Web page revision data
/---
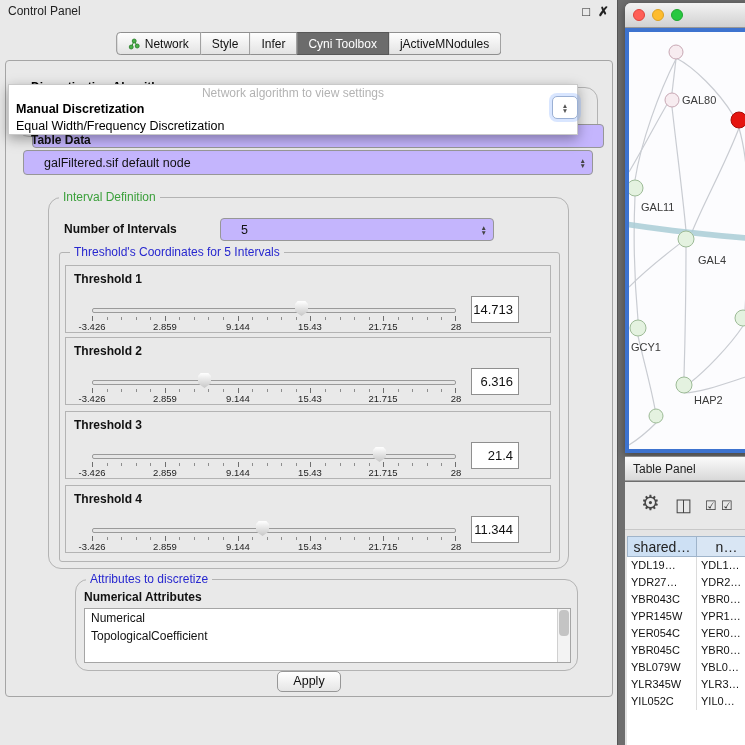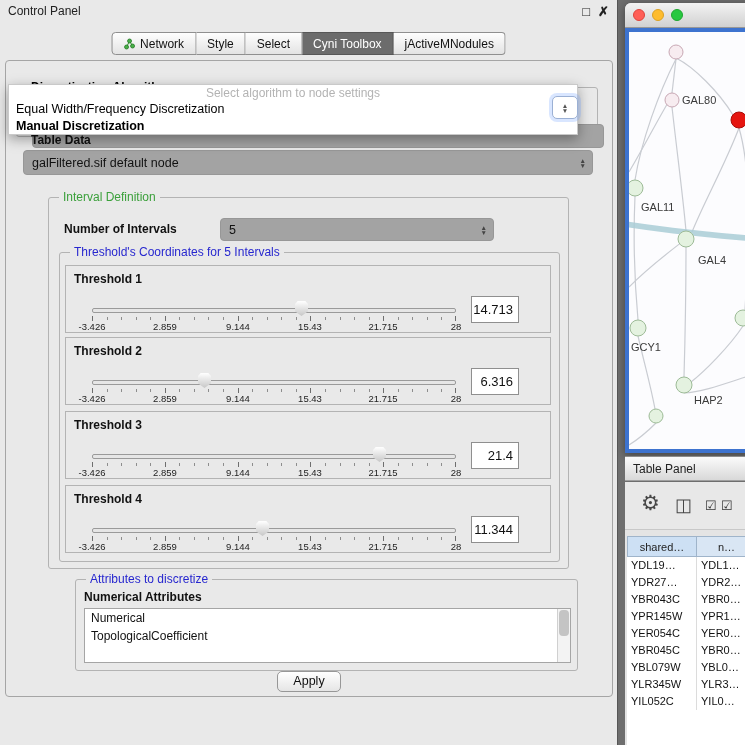"Select" span { text: Select -> Infer }
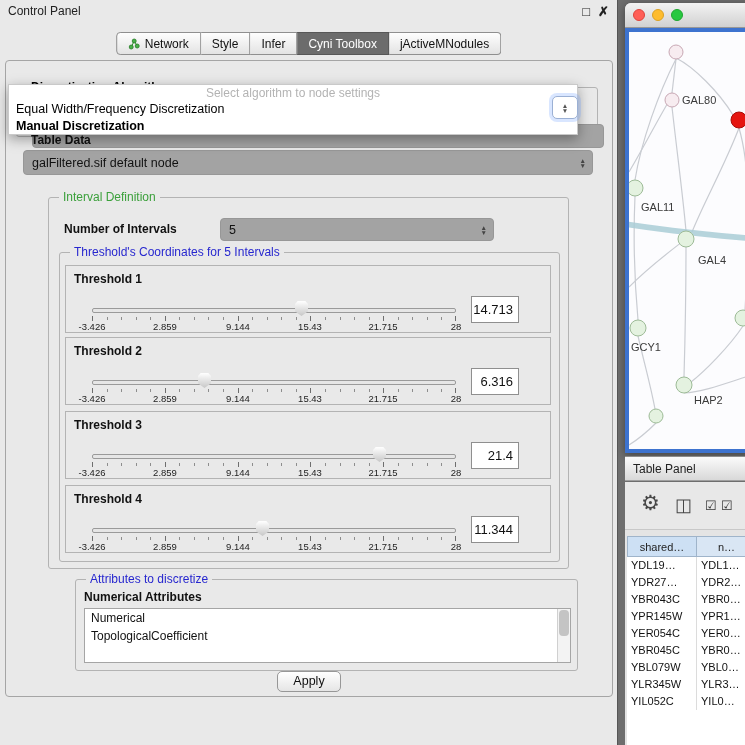"Select algorithm to node settings" div.popup-hint { text: Select algorithm to node -> Network algorithm to view }
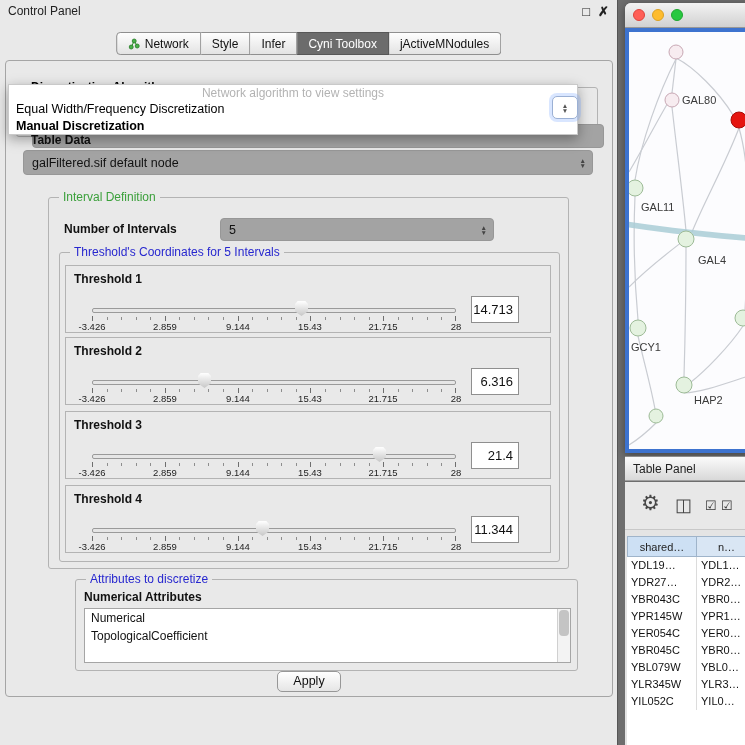"Equal Width/Frequency Discretization" div.popup-opt { order: before "Manual Discretization" -> after "Manual Discretization" }
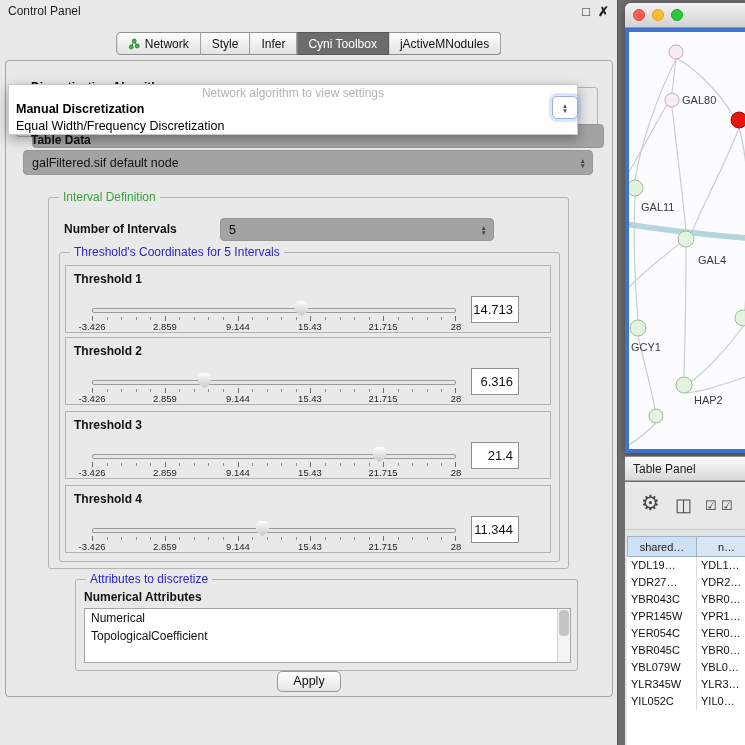"galFiltered.sif default node" .combo { background: #a3a3a3 -> #c4b5fd; padding: 0 24px 0 8px -> 0 24px 0 20px }
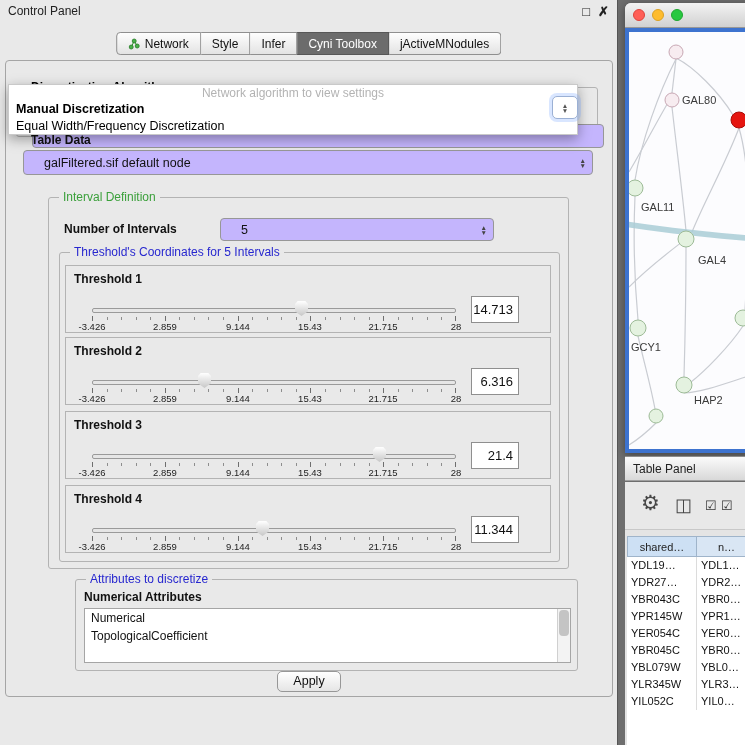"Interval Definition" .groupbox { border-radius: 3px -> 13px }
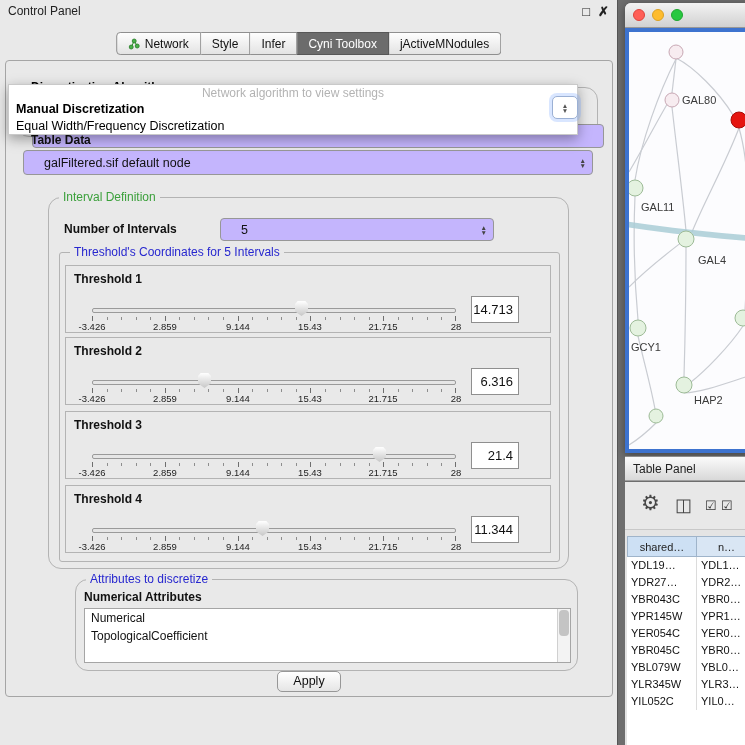"shared…" .hcell { font-size: 11px -> 14px }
\---
__Task__. Although the records above contain pictures, your copy should give only their text, exactly as written.

__Output for this task__.
"Select" span { text: Select -> Infer }
"Select algorithm to node settings" div.popup-hint { text: Select algorithm to node -> Network algorithm to view }
"Equal Width/Frequency Discretization" div.popup-opt { order: before "Manual Discretization" -> after "Manual Discretization" }
"galFiltered.sif default node" .combo { background: #a3a3a3 -> #c4b5fd; padding: 0 24px 0 8px -> 0 24px 0 20px }
"Interval Definition" .groupbox { border-radius: 3px -> 13px }
"shared…" .hcell { font-size: 11px -> 14px }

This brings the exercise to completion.